Tips to reduce common dog barking problems
- Reduce excess visual stimulation
- Keep the dog in the back yard or erect screens to minimise visual stimulus and correct the dog each time it barks
- Reduce boredom when left alone
- Provide mental stimuli for the dog in the form of balls, empty ice cream buckets and a large beef knuckle bone
- Leave a radio playing which is audible to the dog (but not the neighbours)
- Ensure the dog has plenty of quality time with family members and receives adequate daily exercise
- Provide adequate food, water and shelter when left alone
- Ensure the dog has fresh water and a comfortable area to shelter from the weather
- Feed the dog prior to it being left on its own or scatter food throughout the yard for the dog to find
For additional tips and information, view Council's educational video 'Bark Busters' located at the Redland City Library, Cleveland.
Seek professional help
If it's not clear what is causing the excessive barking or you need additional help or advice:
- Contact Council's Animal Management team
- Consult your vet
- Consult an animal behaviour specialist or a dog training organisation
If your neighbour's dog is barking excessively, the owner may not be aware the barking is an issue so Council encourages all concerned neighbours to discuss the problem with the animal owner in the first instance.

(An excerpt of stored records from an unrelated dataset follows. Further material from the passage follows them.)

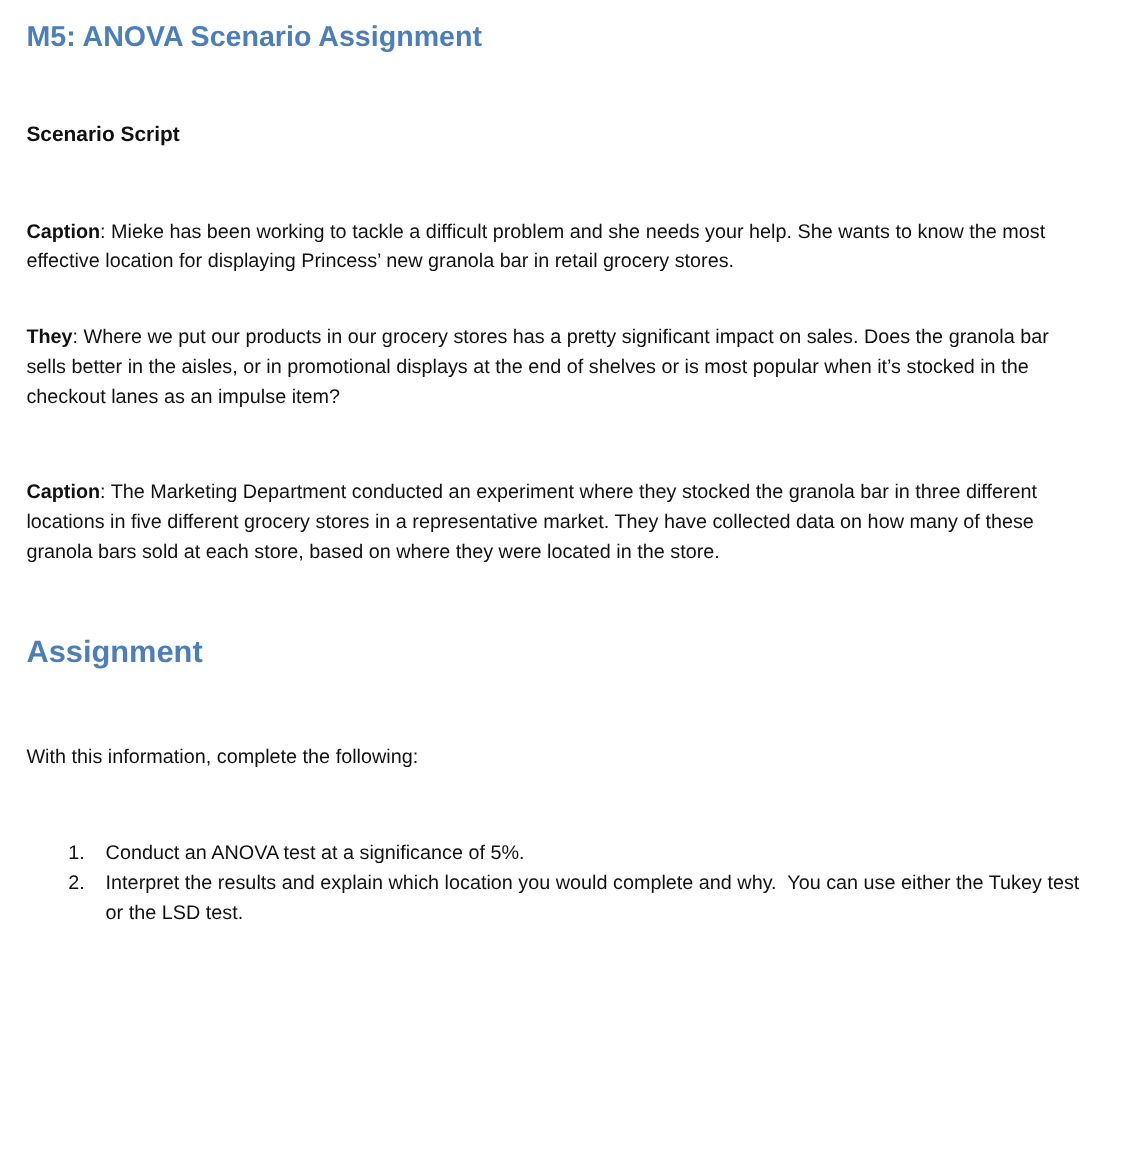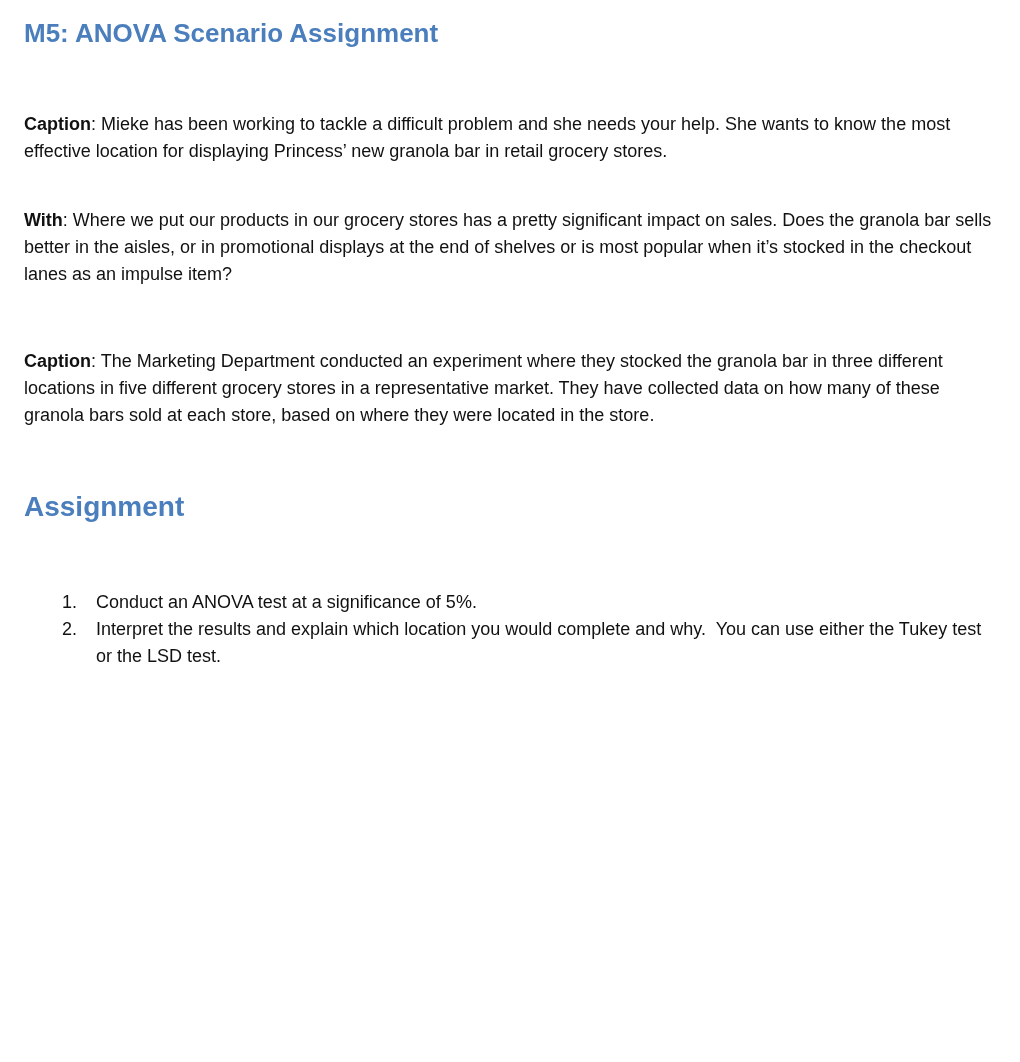--- a/index.html
+++ b/index.html
@@ -72,6 +72,7 @@
 
   <h1 class="doc-title">M5: ANOVA Scenario Assignment</h1>
 
+  <h3 class="subhead">Scenario Script</h3>
 
   <p class="para mb61"><span class="lead">Caption</span><span>: Mieke has been working to tackle a difficult problem and she needs your help. She wants to know the most effective location for displaying Princess’ new granola bar in retail grocery stores.</span></p>
 

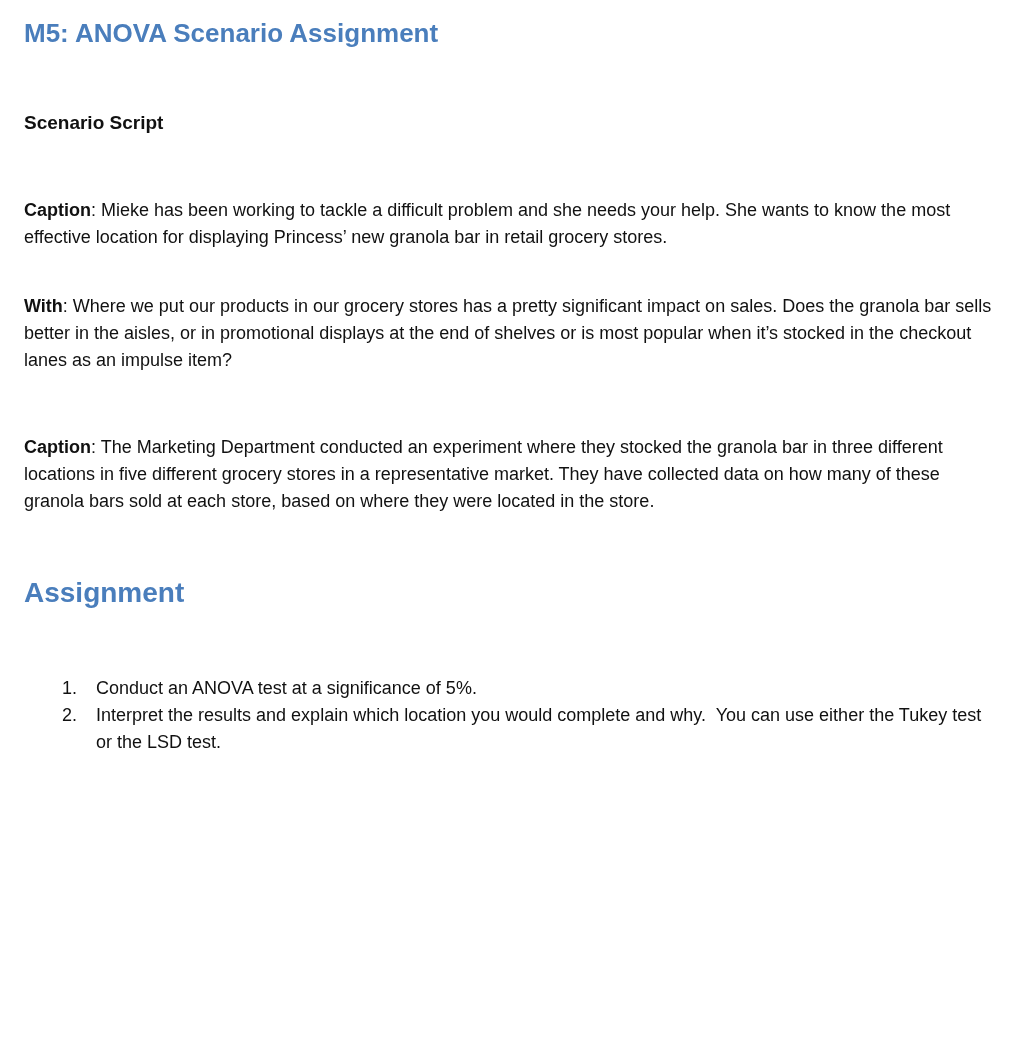--- a/index.html
+++ b/index.html
@@ -76,7 +76,7 @@
 
   <p class="para mb61"><span class="lead">Caption</span><span>: Mieke has been working to tackle a difficult problem and she needs your help. She wants to know the most effective location for displaying Princess’ new granola bar in retail grocery stores.</span></p>
 
-  <p class="para"><span class="lead">With</span><span>: Where we put our products in our grocery stores has a pretty significant impact on sales. Does the granola bar sells better in the aisles, or in promotional displays at the end of shelves or is most popular when it’s stocked in the checkout lanes as an impulse item?</span></p>
+  <p class="para"><span class="lead">They</span><span>: Where we put our products in our grocery stores has a pretty significant impact on sales. Does the granola bar sells better in the aisles, or in promotional displays at the end of shelves or is most popular when it’s stocked in the checkout lanes as an impulse item?</span></p>
 
   <p class="para mb63"><span class="lead">Caption</span><span>: The Marketing Department conducted an experiment where they stocked the granola bar in three different locations in five different grocery stores in a representative market. They have collected data on how many of these granola bars sold at each store, based on where they were located in the store.</span></p>
 

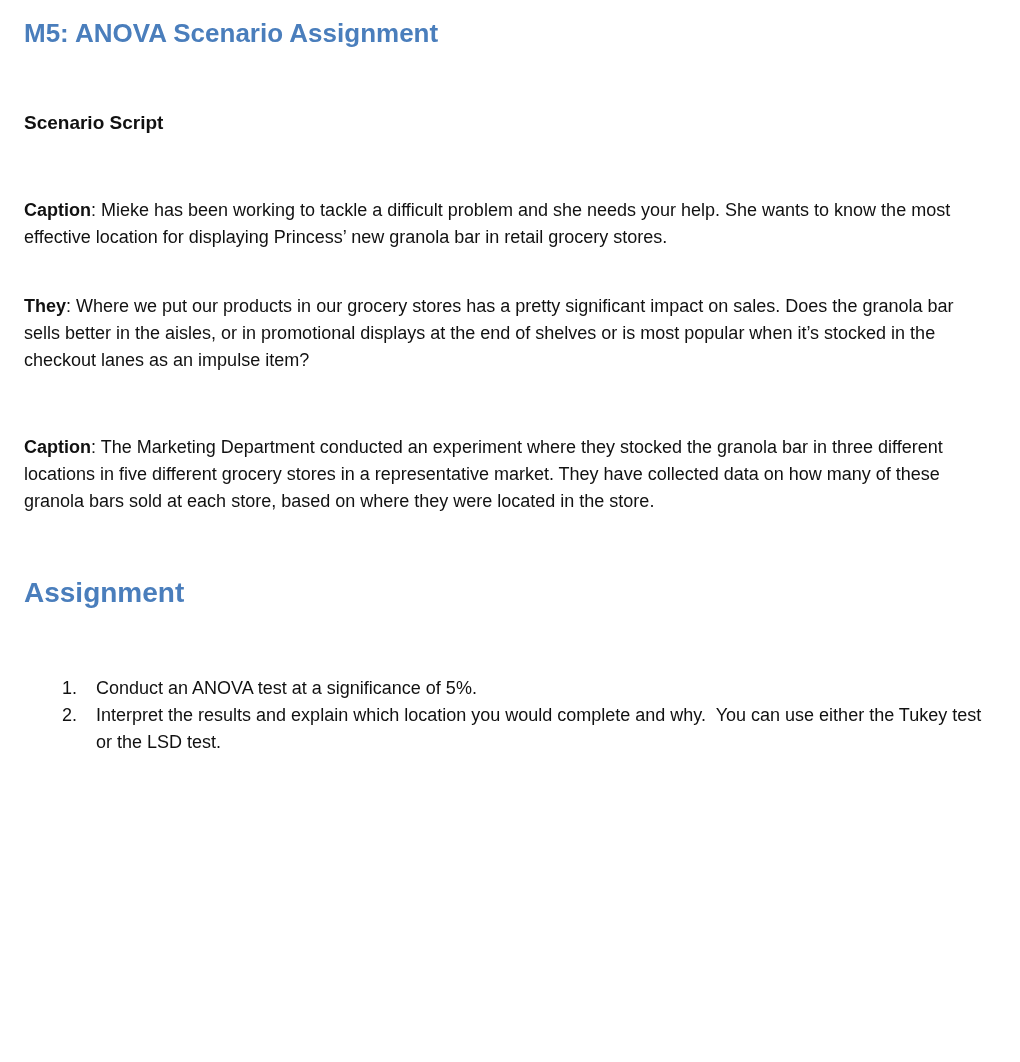--- a/index.html
+++ b/index.html
@@ -83,6 +83,7 @@
   <h2 class="section-title">Assignment</h2>
 
 
+  <p class="para">With this information, complete the following:</p>
 
   <div class="task-list">
     <div class="task-item">

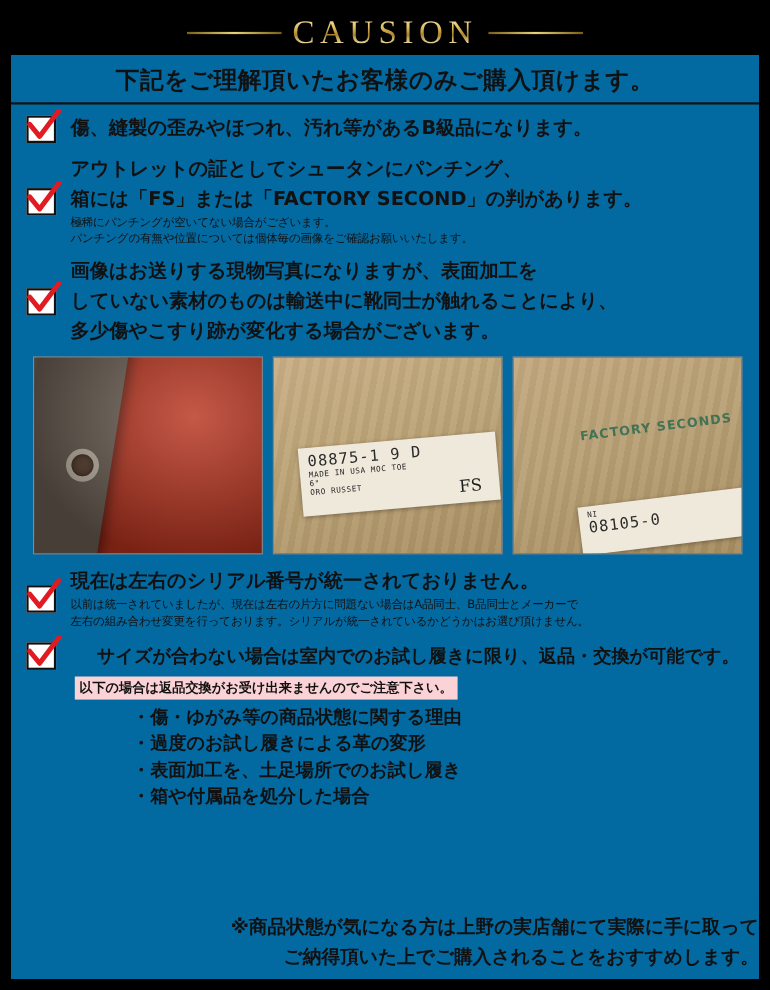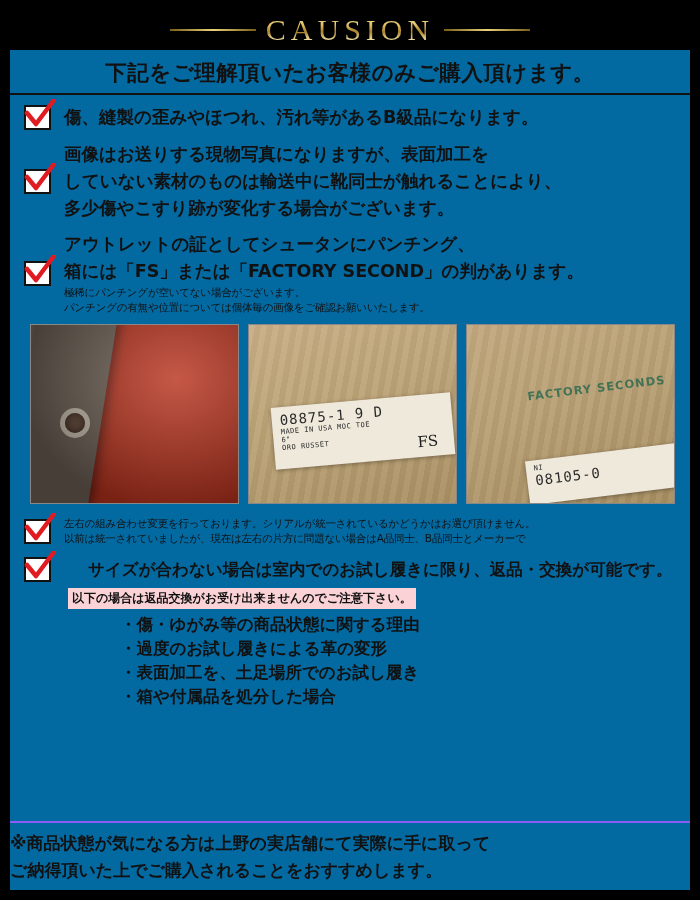--- a/index.html
+++ b/index.html
@@ -279,25 +279,25 @@
             </svg>
         </span>
         <span class="item-text">
-          <span class="ln">画像はお送りする現物写真になりますが、表面加工を</span>
-          <span class="ln">していない素材のものは輸送中に靴同士が触れることにより、</span>
-          <span class="ln">多少傷やこすり跡が変化する場合がございます。</span>
-        </span>
-      </div>
-
-      
-      <div class="item">
-        <span class="check">
-          <span class="box"></span>
-          <svg class="tick" viewBox="0 0 33 32">
-              <path d="M4 14 L13 25 L31 1" fill="none" stroke="#e11b22" stroke-width="4.5" stroke-linecap="round" stroke-linejoin="round"></path>
-            </svg>
-        </span>
-        <span class="item-text">
           <span class="ln">アウトレットの証としてシュータンにパンチング、</span>
           <span class="ln">箱には「FS」または「FACTORY SECOND」の判があります。</span>
           <span class="fine">極稀にパンチングが空いてない場合がございます。</span>
           <span class="fine">パンチングの有無や位置については個体毎の画像をご確認お願いいたします。</span>
+        </span>
+      </div>
+
+      
+      <div class="item">
+        <span class="check">
+          <span class="box"></span>
+          <svg class="tick" viewBox="0 0 33 32">
+              <path d="M4 14 L13 25 L31 1" fill="none" stroke="#e11b22" stroke-width="4.5" stroke-linecap="round" stroke-linejoin="round"></path>
+            </svg>
+        </span>
+        <span class="item-text">
+          <span class="ln">画像はお送りする現物写真になりますが、表面加工を</span>
+          <span class="ln">していない素材のものは輸送中に靴同士が触れることにより、</span>
+          <span class="ln">多少傷やこすり跡が変化する場合がございます。</span>
         </span>
       </div>
 

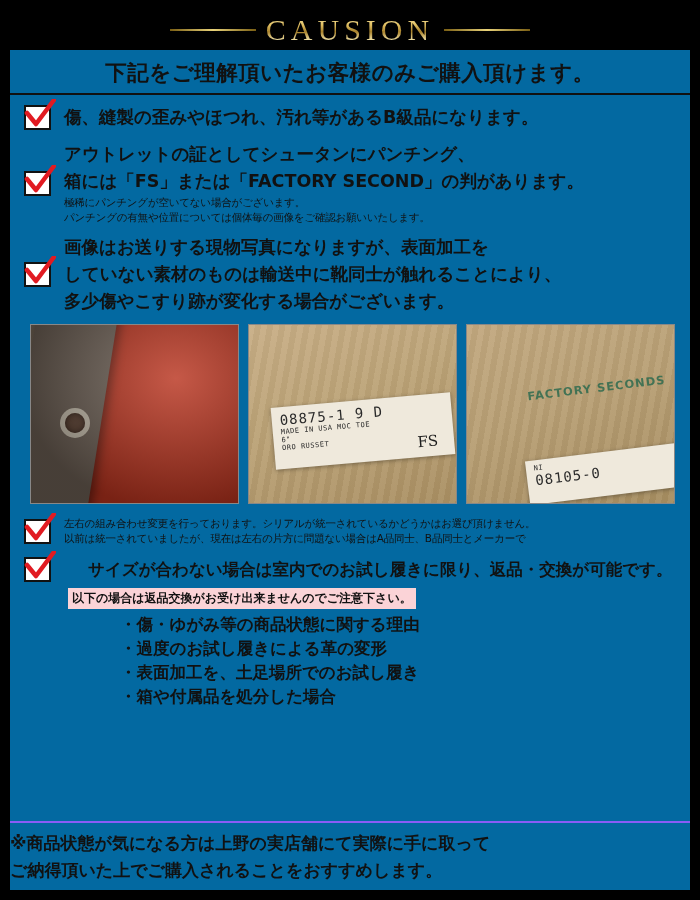--- a/index.html
+++ b/index.html
@@ -337,6 +337,7 @@
             </svg>
         </span>
         <span class="item-text">
+          <span class="ln">現在は左右のシリアル番号が統一されておりません。</span>
           <span class="fine">左右の組み合わせ変更を行っております。シリアルが統一されているかどうかはお選び頂けません。</span>
           <span class="fine">以前は統一されていましたが、現在は左右の片方に問題ない場合はA品同士、B品同士とメーカーで</span>
         </span>

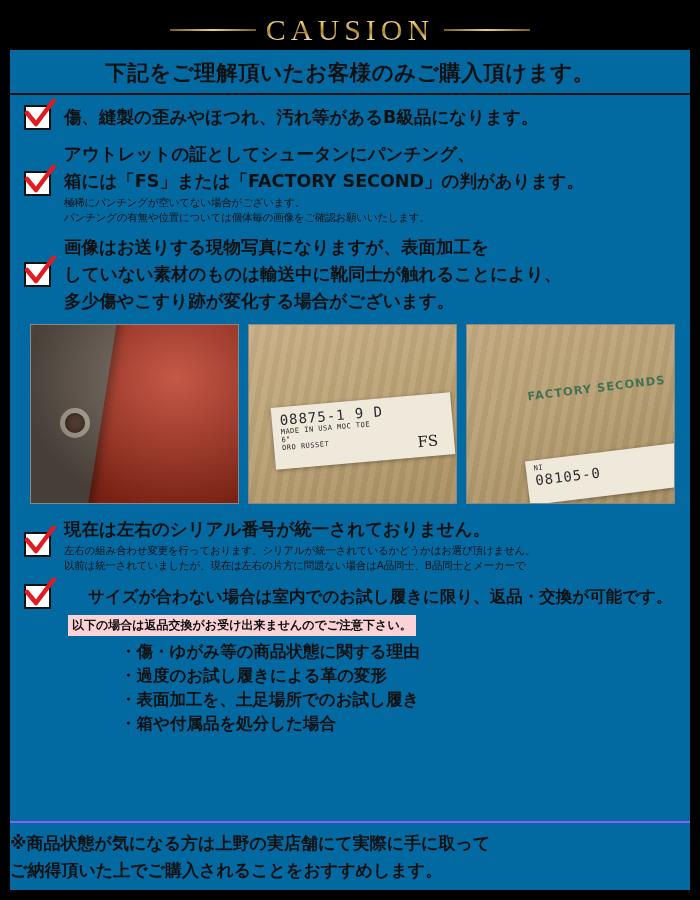--- a/index.html
+++ b/index.html
@@ -338,8 +338,8 @@
         </span>
         <span class="item-text">
           <span class="ln">現在は左右のシリアル番号が統一されておりません。</span>
+          <span class="fine">以前は統一されていましたが、現在は左右の片方に問題ない場合はA品同士、B品同士とメーカーで</span>
           <span class="fine">左右の組み合わせ変更を行っております。シリアルが統一されているかどうかはお選び頂けません。</span>
-          <span class="fine">以前は統一されていましたが、現在は左右の片方に問題ない場合はA品同士、B品同士とメーカーで</span>
         </span>
       </div>
 

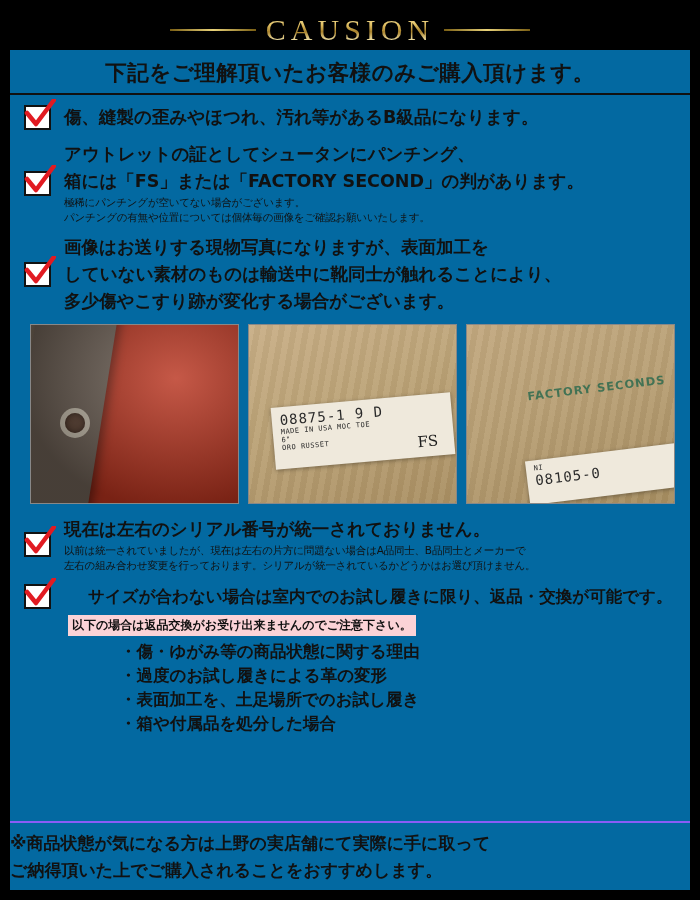--- a/index.html
+++ b/index.html
@@ -226,8 +226,8 @@
     position: absolute;
     left: 0; bottom: 0;
     width: 100%;
-    border-top: 2px solid #8b5cf6;
-    text-align: left;
+    border-top: 2px solid #0369a1;
+    text-align: right;
     padding: 7px 0 6px;
   }
   .footer div {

Step 1: Communicate with your neighbour
- Talk to your neighbour as soon as the problem arises as they may not be aware that their dog is barking or that their dog's barking is bothering you.
- If the barking persists after a week or two, speak with your neighbour again to provide feedback.
- If you are not comfortable approaching your neighbour, the Dear Neighbour notification [PDF, 0.1MB] letter can be placed in your neighbours letter box or mailed.
Step 2: Contact Council or the Dispute Resolution Centre
If your neighbour is unapproachable, does not agree that a problem exists, or the problem has not been resolved after speaking with them, contact us for further advice or contact the Dispute Resolution Centre for a free mediation service to work through the issue.
Step 3: Lodge a noise complaint with Council
Contact us and provide the following:
- your name, address and telephone number
- the address of where the dog is housed, a description of the dog, list of dates, times and possible causes for the dog's barking and how the barking is affecting you.
What happens to my complaint?
We will contact the dog's owner to:
- let them know a complaint has been received
- provide information about some possible causes of nuisance barking and provide some potential solutions
- conduct noise assessments to determine if a noise nuisance exists as outlined by Local Law 2 - Animal Management.
If we are satisfied that a nuisance exists, a notice may be served upon the owner of the offending dog requiring them to abate the nuisance. If the owner of the dog fails to comply with the notice, Council may issue a fine, commence legal action or other action to resolve the matter.